Taxpayers and their advisors will be hard pressed to pull together these materials in this short period.  It remains be seen whether requests for extensions of time will be granted. 

 

Also, as with all exercises involving the filing of late returns, there will be a large number of "judgment calls" including how to handle the section 911 earned income exclusion and foreign tax credit issues.

 

There will be issues as to what to do with respect to non-US tax authorities, and State tax authorities, which may be owed returns and taxes as well.  Obviously, information provided to the US can be exchanged by the US with State and other countries' tax authorities.  In the case of States, the IRS has announced that 10 states have indicated they will grant special consideration to individuals who apply to the Initiative.  According to the IRS, if individuals amend their state returns and pay all tax, penalties, and interest by October 15, they can avoid prosecution by these states.
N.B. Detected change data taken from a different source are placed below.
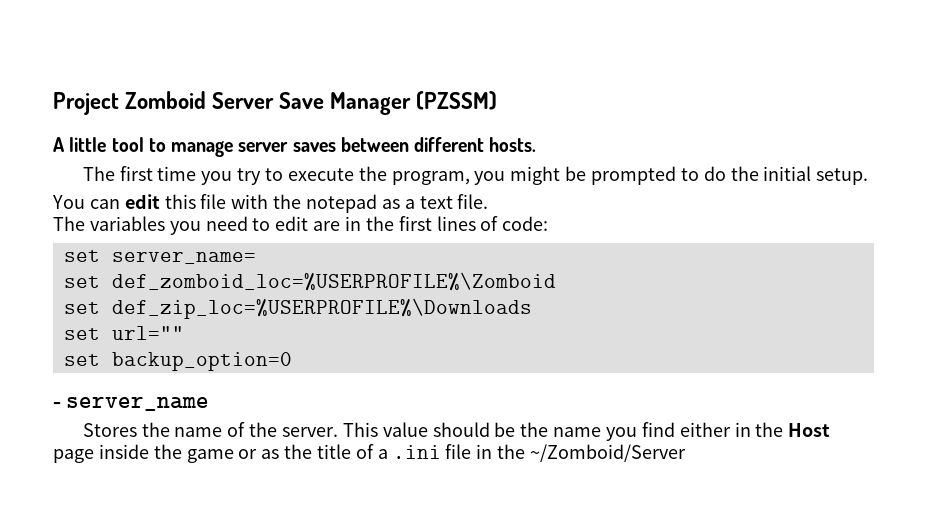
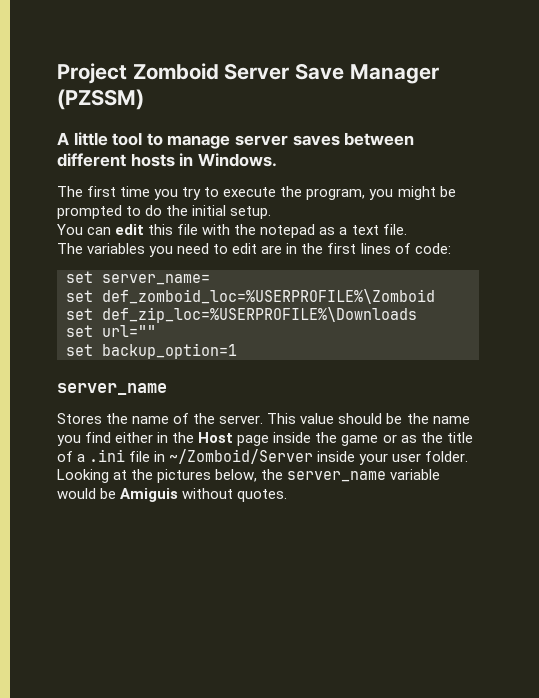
- A little tool to manage server saves between different hosts.
+ A little tool to manage server saves between different hosts in Windows.
- set backup_option=0
- - server_name
+ set backup_option=1
+ server_name
- This value should be the name you find either in the Host page inside the game or as the title of a .ini file in the ~/Zomboid/Server
+ This value should be the name you find either in the Host page inside the game or as the title of a .ini file in ~/Zomboid/Server inside your user folder. Looking at the pictures below, the server_name variable would be Amiguis without quotes.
The states participating are California, Idaho, Louisiana, Maryland, Nebraska, New Jersey, New York, North Carolina, Utah and Vermont. The IRS has indicated that additional states are expected to announce they will offer similar treatment to applicants of the Initiative.

 

An additional issue is whether, where taxpayers are denied eligibility for participation in the Initiative, the IRS will admissions made in requests to participate in the program to prosecute them. Here, the IRS has stated that information about a taxpayer requesting participation in the Initiative is legally admissible in subsequent criminal proceedings.

 

 

At the end of the process, the taxpayer and the IRS will enter into a closing agreement, which like all such agreements entails a number of legal issues.  The exact wording of that agreement should be constructed with great care.  There will be issues that arise in connection with joint returns, especially where one spouse was not aware of the activities of the other spouse.  There will be special issues where the taxpayer is a trust or an estate.

 

Unusual issues can arise where the foreign trustee bears obligations to other beneficiaries.  For example, to what degree should a trustee cooperate where one US beneficiary wishes to participate but this has implications for other US and non-US beneficiaries?  Also, the trust, acting through the trustee, may be required to join in the filings.  What indemnifications should the trustee obtain?

 

Offshore promoters:  While at first blush it seems this program was aimed at taxpayers who used offshore accounts, credit cards paid against those accounts, foreign corporations, foreign trusts, and the like, to avoid US taxes, in no small measure the program is designed to enable the IRS to proceed "with a vengeance" against promoters and facilitators of these schemes.  The wording of various announcements and explanations makes clear that the IRS intends to use every means available to it to attack these persons.

 

For the advisors, banks, trust companies, investment management firms, and the like who may be thrown into the category  -- rightly or wrongly  -- of "promoters," they will want to anticipate the IRS's next steps.  They probably should not wait until they receive, for example, a request for information or writ issued by their "home country" tax authority at the behest of the IRS pursuant to an applicable tax information exchange agreement.

 

Filing Amended Returns Versus Filing Under The Initiative.

 

The IRS has clearly tried to steer taxpayers to use the Initiative, rather than quietly file amended tax returns, reflecting offshore accounts and other arrangements.  In this regard, the IRS is currently screening all amended returns against newly developed criteria to identify taxpayers who tried to circumvent the Initiative, and it has stated that it will audit amended returns identified during this screening process.

 

What's Next?

 

What is the IRS's next step?  We believe that the next step will be for the IRS to pursue US taxpayers who had these arrangements and did not come forward, as well as promoters, wherever they are located.  We think that the IRS will be looking to make examples of some people.  Concerning non-US firms, such firms run the risk of aiding and abetting a tax fraud, among other possible things.